The physician then speaks of an adnexitis. Cysts on the ovary, which are usually harmless, can also cause the pain. The inflammation in this area irritates the obturator nerve.

This nerve originates from the second to fourth segment of the lumbar spine and, together with other nerves, forms a nerve plexus in the pelvis known as the “plexus lumbalis”. The task of the obturator nerve is on the one hand to innervate the adductors motorically, i.e. to give them the commands to contract or relax. It is also responsible for the sensitivity of the hip and inner thigh.

This means that the sensation of touch and pain in these areas depends on the obturatorial nerve. If the obturatorius nerve is irritated in its course, for example by an inflammation of neighboring organs, this leads to pain in the hip and inner thigh area. All this happens although there is actually no pain stimulus in the painful area.

In addition to the pain described above, however, pain in the lower abdomen is the main symptom of pelvic inflammation. Other important diseases that can cause similar complaints and must be excluded are, for example, appendicitis or an ectopic pregnancy, i.e. an ectopic pregnancy. The suspicion of a pelvic inflammatory disease can be confirmed by a gynaecologist with a smear.
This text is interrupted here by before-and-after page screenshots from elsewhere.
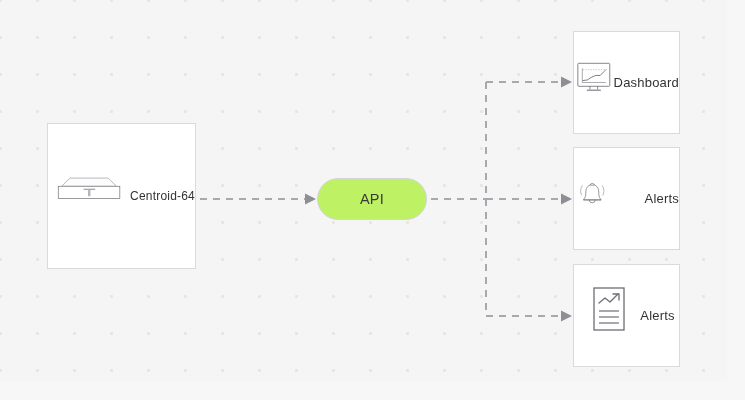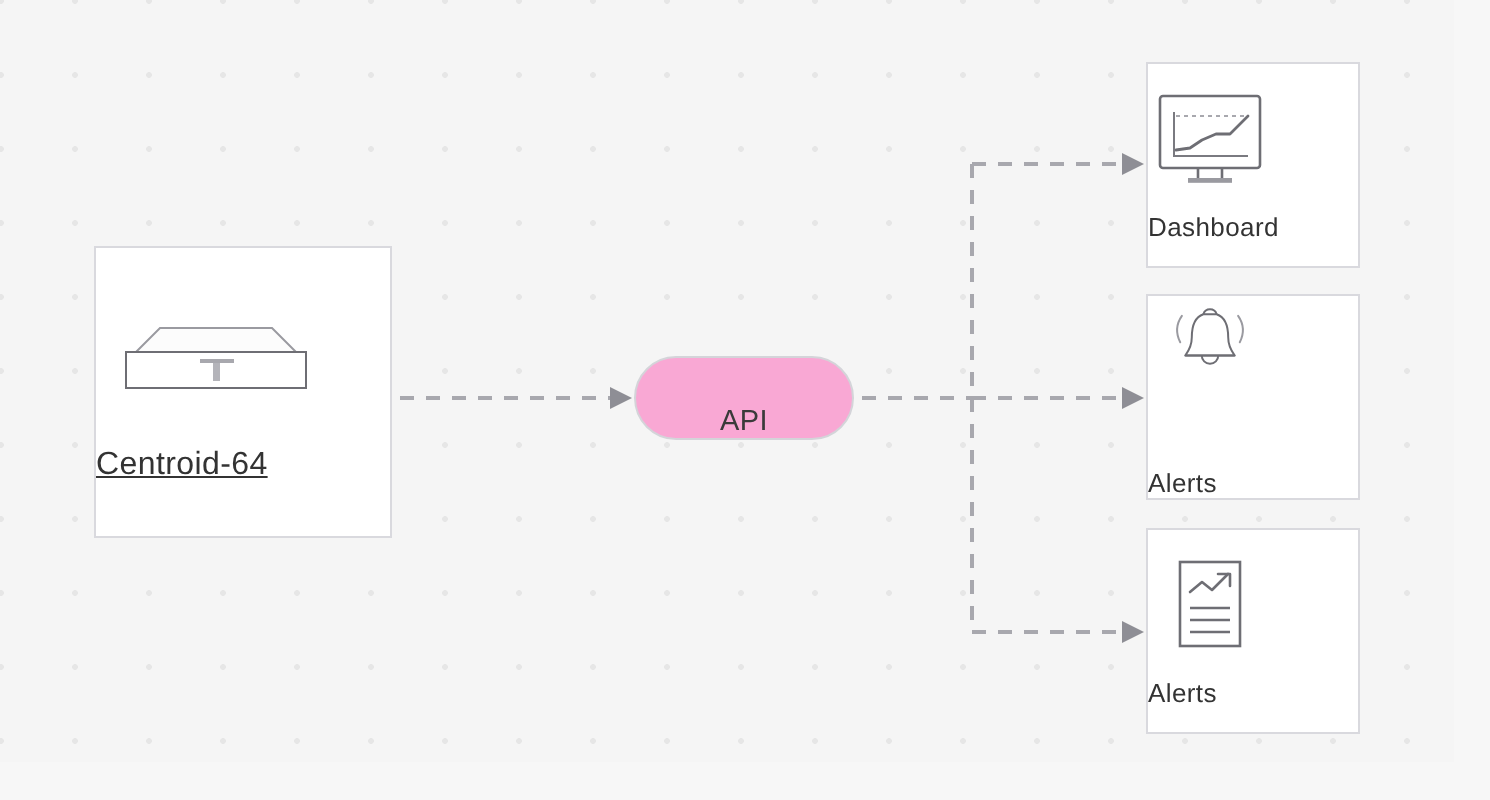"Dashboard" .node-card { align-items: flex-start -> center; flex-direction: column -> none }
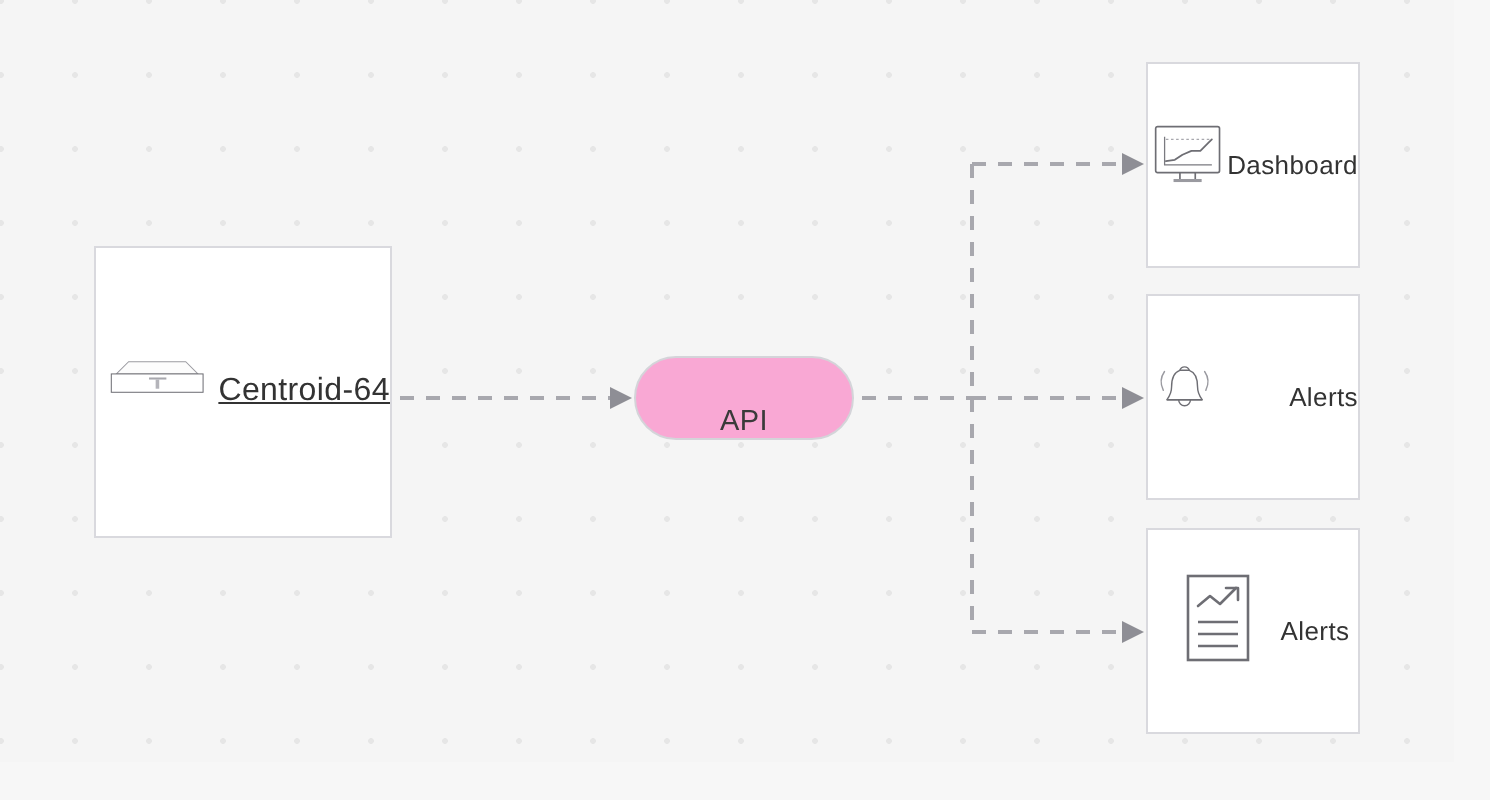"Centroid-64" #device-node .node-label { font-size: 16px -> 12px; text-decoration: underline -> none }
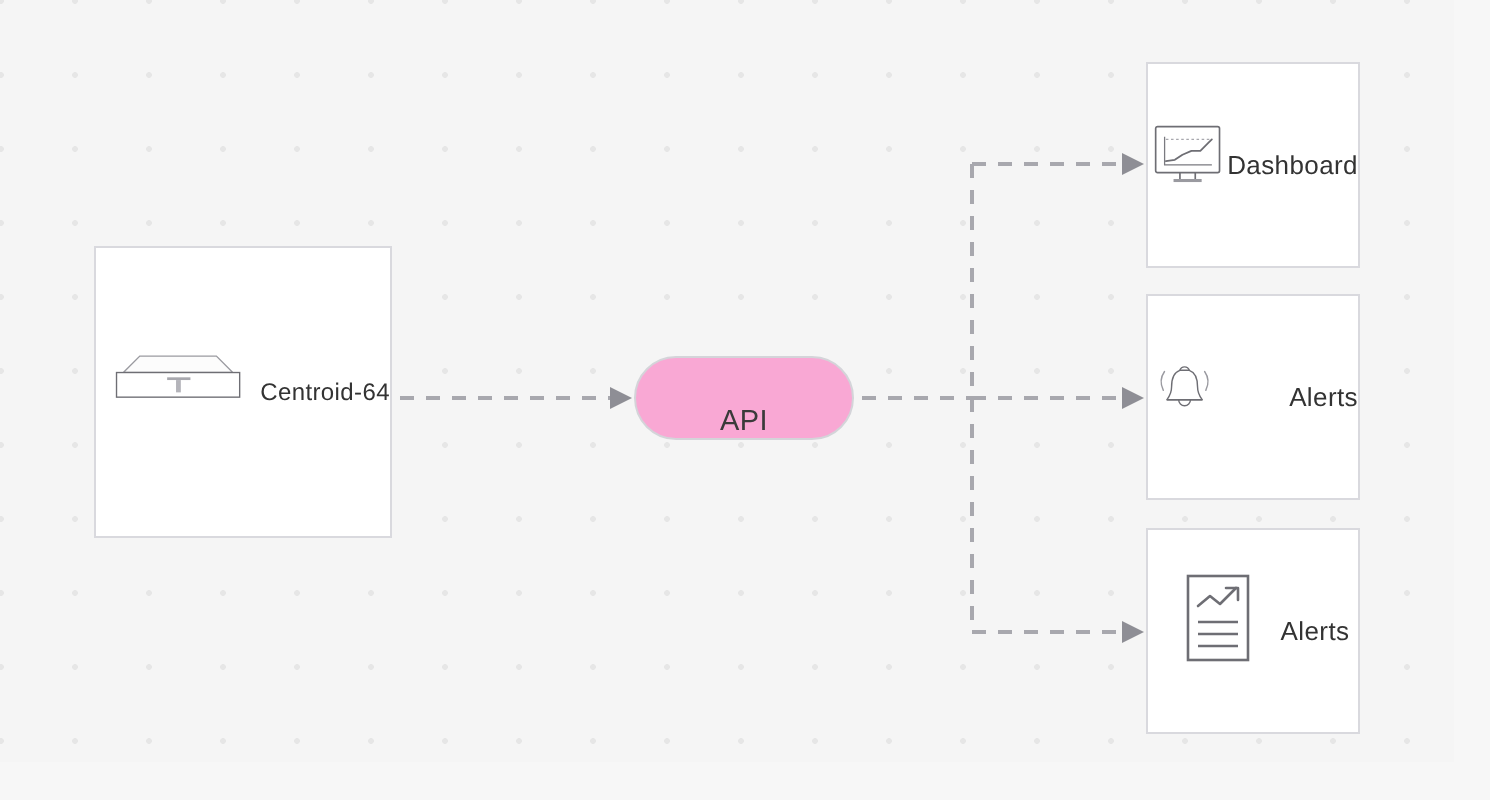"API" #api-node { align-items: flex-end -> center; background: #f9a8d4 -> #bef264 }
In uncomplicated cases, it is usually sufficient to take antibiotics that act against the typical pathogens that cause adnexitis. If these do not provide sufficient improvement, the pathogens are combated with the appropriate antibiotics as soon as they are known. If an inflammation of the fallopian tubes becomes permanent or an abscess, i.e. an encapsulated inflammation, develops, surgery may become necessary.

As a rule, drugs such as ibuprofen or paracetamol are very effective against the pain. However, ibuprofen must not be taken during pregnancy, especially in the last third. In case of doubt, you should ask your doctor for advice. Paracetamol, on the other hand, is also considered unproblematic during pregnancy.